Morristown Medical Center

A partnership between a healthcare system in Morristown, New Jersey, and a genomics research institute in Phoenix, Arizona, has led to the opening of a center dedicated to offering phase I cancer trials in community settings and improving access for patients with limited coverage.

The goal of Atlantic Health System and Translational Genomics Research Institute’s (TGen) collaboration: to develop novel precision medicine therapies for patients who have not responded to standard treatments.

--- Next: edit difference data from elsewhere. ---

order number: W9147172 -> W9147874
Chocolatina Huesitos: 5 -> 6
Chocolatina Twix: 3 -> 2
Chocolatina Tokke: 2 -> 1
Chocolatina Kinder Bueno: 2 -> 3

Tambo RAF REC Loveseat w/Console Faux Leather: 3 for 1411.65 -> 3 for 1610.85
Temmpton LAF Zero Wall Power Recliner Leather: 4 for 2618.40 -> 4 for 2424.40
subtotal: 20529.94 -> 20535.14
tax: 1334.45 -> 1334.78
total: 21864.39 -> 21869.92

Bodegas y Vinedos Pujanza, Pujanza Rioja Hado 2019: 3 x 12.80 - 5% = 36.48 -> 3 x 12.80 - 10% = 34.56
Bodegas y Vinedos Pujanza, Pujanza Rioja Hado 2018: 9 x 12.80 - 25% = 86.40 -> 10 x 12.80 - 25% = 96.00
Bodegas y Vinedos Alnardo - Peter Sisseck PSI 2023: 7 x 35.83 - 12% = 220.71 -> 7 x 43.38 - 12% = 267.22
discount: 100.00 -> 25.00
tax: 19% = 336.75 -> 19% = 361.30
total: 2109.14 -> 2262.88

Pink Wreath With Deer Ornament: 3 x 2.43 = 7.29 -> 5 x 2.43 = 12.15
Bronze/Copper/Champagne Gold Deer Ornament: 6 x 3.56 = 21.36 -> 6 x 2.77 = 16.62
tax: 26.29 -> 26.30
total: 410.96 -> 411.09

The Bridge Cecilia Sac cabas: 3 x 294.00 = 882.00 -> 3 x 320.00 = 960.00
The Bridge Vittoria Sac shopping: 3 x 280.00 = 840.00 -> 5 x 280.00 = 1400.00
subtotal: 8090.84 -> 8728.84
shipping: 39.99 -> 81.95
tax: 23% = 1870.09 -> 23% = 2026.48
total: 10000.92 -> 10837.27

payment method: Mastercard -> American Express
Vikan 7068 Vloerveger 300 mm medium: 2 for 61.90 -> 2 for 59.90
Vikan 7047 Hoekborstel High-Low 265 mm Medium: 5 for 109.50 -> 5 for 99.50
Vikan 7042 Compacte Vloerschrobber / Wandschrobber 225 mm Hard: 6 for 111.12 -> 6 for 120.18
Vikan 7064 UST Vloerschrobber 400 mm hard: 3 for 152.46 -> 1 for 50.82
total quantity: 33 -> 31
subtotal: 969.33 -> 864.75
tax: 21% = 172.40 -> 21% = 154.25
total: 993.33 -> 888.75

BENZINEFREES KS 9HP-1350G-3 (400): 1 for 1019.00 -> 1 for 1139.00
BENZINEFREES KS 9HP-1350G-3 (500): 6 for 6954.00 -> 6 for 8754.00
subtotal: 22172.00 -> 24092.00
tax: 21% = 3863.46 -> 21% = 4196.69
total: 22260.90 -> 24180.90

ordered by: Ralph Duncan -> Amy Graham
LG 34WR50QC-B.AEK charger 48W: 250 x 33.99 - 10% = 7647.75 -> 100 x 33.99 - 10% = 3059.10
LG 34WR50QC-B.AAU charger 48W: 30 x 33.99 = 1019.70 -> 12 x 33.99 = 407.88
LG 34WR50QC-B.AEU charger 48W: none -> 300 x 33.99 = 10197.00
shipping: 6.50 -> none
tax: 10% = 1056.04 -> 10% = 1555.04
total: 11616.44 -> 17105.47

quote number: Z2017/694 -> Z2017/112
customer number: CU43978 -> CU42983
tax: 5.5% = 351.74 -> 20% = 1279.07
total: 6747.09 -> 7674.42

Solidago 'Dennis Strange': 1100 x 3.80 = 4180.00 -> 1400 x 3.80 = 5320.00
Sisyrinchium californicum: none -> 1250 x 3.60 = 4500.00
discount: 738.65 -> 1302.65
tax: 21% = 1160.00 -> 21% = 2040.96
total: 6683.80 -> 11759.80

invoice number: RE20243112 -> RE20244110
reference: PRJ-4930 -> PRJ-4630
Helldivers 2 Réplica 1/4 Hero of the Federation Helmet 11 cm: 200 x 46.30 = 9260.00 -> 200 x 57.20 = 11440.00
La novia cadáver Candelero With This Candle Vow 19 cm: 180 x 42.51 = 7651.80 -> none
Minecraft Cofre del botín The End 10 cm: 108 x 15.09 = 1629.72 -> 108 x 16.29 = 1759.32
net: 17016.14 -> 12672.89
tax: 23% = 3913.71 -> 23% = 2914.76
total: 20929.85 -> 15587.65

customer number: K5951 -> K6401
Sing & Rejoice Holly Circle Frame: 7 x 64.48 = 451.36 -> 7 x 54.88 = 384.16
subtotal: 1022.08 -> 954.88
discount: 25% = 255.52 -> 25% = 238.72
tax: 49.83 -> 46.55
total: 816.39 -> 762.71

The Breakthrough Treatment Center formally began operating in March. An offshoot of the Breakthrough Oncology Accelerator (BOA), a care delivery and financial model produced through the partnership of Atlantic Health System, TGen, and Origin Commercial Ventures of Wilmington, North Carolina, the center is designed to expand patient access to critical but historically cost-prohibitive agents.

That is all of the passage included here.